RECORDS TO USE:
- Opening Delimiter -

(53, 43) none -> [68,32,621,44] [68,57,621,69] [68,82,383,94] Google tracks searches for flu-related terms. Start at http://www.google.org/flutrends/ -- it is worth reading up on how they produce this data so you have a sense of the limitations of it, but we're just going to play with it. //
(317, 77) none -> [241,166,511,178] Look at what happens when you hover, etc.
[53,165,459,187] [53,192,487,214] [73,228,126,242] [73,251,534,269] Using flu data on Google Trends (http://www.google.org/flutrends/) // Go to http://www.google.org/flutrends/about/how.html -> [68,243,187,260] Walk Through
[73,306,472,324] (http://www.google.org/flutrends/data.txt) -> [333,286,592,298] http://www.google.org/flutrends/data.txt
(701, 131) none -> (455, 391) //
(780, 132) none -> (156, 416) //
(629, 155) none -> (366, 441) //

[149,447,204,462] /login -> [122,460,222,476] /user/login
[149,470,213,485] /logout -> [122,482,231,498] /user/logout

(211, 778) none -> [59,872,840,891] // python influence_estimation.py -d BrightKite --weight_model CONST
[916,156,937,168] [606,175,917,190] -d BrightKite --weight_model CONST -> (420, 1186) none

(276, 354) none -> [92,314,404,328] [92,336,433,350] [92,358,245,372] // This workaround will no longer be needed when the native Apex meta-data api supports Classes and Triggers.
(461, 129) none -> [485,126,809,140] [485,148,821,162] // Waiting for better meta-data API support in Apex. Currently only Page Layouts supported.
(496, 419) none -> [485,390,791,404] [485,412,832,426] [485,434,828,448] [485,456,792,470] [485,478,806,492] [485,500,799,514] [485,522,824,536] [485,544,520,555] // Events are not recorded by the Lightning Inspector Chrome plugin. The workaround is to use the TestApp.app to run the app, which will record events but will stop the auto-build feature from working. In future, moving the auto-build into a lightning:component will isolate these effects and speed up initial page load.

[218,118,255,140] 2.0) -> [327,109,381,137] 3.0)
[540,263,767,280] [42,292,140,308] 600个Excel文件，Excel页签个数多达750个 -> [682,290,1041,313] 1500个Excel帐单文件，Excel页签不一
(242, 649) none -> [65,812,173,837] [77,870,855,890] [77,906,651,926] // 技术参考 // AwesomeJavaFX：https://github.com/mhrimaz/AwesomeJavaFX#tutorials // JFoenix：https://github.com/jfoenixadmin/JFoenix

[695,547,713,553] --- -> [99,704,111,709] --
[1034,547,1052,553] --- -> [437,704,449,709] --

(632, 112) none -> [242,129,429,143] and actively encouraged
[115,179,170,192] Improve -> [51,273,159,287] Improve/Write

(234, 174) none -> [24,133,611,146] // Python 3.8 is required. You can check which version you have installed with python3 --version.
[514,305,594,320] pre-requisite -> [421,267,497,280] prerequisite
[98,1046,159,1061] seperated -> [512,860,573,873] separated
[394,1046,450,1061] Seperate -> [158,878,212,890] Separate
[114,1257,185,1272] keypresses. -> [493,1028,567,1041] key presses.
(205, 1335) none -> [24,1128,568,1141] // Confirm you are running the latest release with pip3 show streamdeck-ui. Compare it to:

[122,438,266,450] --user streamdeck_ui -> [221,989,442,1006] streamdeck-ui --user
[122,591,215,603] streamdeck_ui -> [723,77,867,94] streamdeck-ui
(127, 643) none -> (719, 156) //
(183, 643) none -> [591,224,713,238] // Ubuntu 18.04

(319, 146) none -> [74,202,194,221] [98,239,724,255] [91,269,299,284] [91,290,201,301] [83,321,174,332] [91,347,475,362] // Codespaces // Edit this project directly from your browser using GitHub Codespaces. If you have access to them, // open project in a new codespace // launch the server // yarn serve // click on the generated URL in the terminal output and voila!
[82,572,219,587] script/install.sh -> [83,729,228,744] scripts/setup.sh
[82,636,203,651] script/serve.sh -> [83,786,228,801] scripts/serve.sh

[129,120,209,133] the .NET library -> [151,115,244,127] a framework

- Closing Delimiter -

Begin with the first line of the data above and, please, print each line exactly until you have printed the line containing "[916,156,937,168] [606,175,917,190] -d"; print nothing else.

SOLUTION TO THIS PROBLEM:
(53, 43) none -> [68,32,621,44] [68,57,621,69] [68,82,383,94] Google tracks searches for flu-related terms. Start at http://www.google.org/flutrends/ -- it is worth reading up on how they produce this data so you have a sense of the limitations of it, but we're just going to play with it. //
(317, 77) none -> [241,166,511,178] Look at what happens when you hover, etc.
[53,165,459,187] [53,192,487,214] [73,228,126,242] [73,251,534,269] Using flu data on Google Trends (http://www.google.org/flutrends/) // Go to http://www.google.org/flutrends/about/how.html -> [68,243,187,260] Walk Through
[73,306,472,324] (http://www.google.org/flutrends/data.txt) -> [333,286,592,298] http://www.google.org/flutrends/data.txt
(701, 131) none -> (455, 391) //
(780, 132) none -> (156, 416) //
(629, 155) none -> (366, 441) //

[149,447,204,462] /login -> [122,460,222,476] /user/login
[149,470,213,485] /logout -> [122,482,231,498] /user/logout

(211, 778) none -> [59,872,840,891] // python influence_estimation.py -d BrightKite --weight_model CONST
[916,156,937,168] [606,175,917,190] -d BrightKite --weight_model CONST -> (420, 1186) none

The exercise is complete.